ZIVR: An Incremental Variance Reduction Technique For Zeroth-Order Composite Problems
Silan Zhang, Yujie Tang
TL;DR
This work tackles zeroth-order finite-sum composite optimization where gradient information is unavailable and standard first-order variance reduction cannot be directly applied. It introduces ZIVR, a general framework that maintains an incremental Jacobian estimator $J_k$ to construct a variance-reduced gradient $g_k$ by blending historical gradient information with current two-point zeroth-order estimates, enabling pure $2$-point updates and memory-efficient variants. The authors prove comprehensive convergence guarantees for strongly convex, convex, and non-convex regimes, achieving rates that match first-order methods up to a factor of $O(d)$ and providing oracle-complexity bounds that scale favorably with problem dimensions. They validate the approach through numerical experiments on logistic and Cox regression, showing that ZIVR outperforms competing zeroth-order methods while reducing batch-size requirements. Overall, ZIVR offers a scalable and principled way to perform constrained or composite zeroth-order optimization with provable efficiency guarantees.
Abstract
This paper investigates zeroth-order (ZO) finite-sum composite optimization. Recently, variance reduction techniques have been applied to ZO methods to mitigate the non-vanishing variance of 2-point estimators in constrained/composite optimization, yielding improved convergence rates.
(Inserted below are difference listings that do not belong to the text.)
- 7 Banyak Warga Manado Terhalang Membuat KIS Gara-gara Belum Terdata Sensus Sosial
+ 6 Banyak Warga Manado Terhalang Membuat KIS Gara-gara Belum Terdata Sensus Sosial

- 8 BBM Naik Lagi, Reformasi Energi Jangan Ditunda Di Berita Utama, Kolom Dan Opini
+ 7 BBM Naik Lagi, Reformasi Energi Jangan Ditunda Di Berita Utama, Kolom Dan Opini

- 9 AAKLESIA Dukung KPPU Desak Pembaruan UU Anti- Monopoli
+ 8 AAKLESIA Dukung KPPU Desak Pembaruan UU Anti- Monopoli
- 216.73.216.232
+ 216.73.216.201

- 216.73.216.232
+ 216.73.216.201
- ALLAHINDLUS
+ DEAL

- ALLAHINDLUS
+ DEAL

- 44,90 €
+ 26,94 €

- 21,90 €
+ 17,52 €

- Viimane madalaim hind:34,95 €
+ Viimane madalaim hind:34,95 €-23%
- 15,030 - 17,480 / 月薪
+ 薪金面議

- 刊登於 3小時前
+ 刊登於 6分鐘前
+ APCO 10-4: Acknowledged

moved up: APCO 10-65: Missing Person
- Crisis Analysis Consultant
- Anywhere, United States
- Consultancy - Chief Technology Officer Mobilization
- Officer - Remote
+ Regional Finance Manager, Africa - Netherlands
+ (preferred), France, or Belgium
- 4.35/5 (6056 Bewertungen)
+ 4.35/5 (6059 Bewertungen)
However, existing ZO variance reduction methods typically involve batch sampling of size at least $Θ(n)$ or $Θ(d)$, which can be computationally prohibitive for large-scale problems. In this work, we propose a general variance reduction framework, Zeroth-Order Incremental Variance Reduction (ZIVR), which supports flexible implementations$\unicode{x2014}$including a pure 2-point zeroth-order algorithm that eliminates the need for large batch sampling. Furthermore, we establish comprehensive convergence guarantees for ZIVR across strongly-convex, convex, and non-convex settings that match their first-order counterparts. Numerical experiments validate the effectiveness of our proposed algorithm.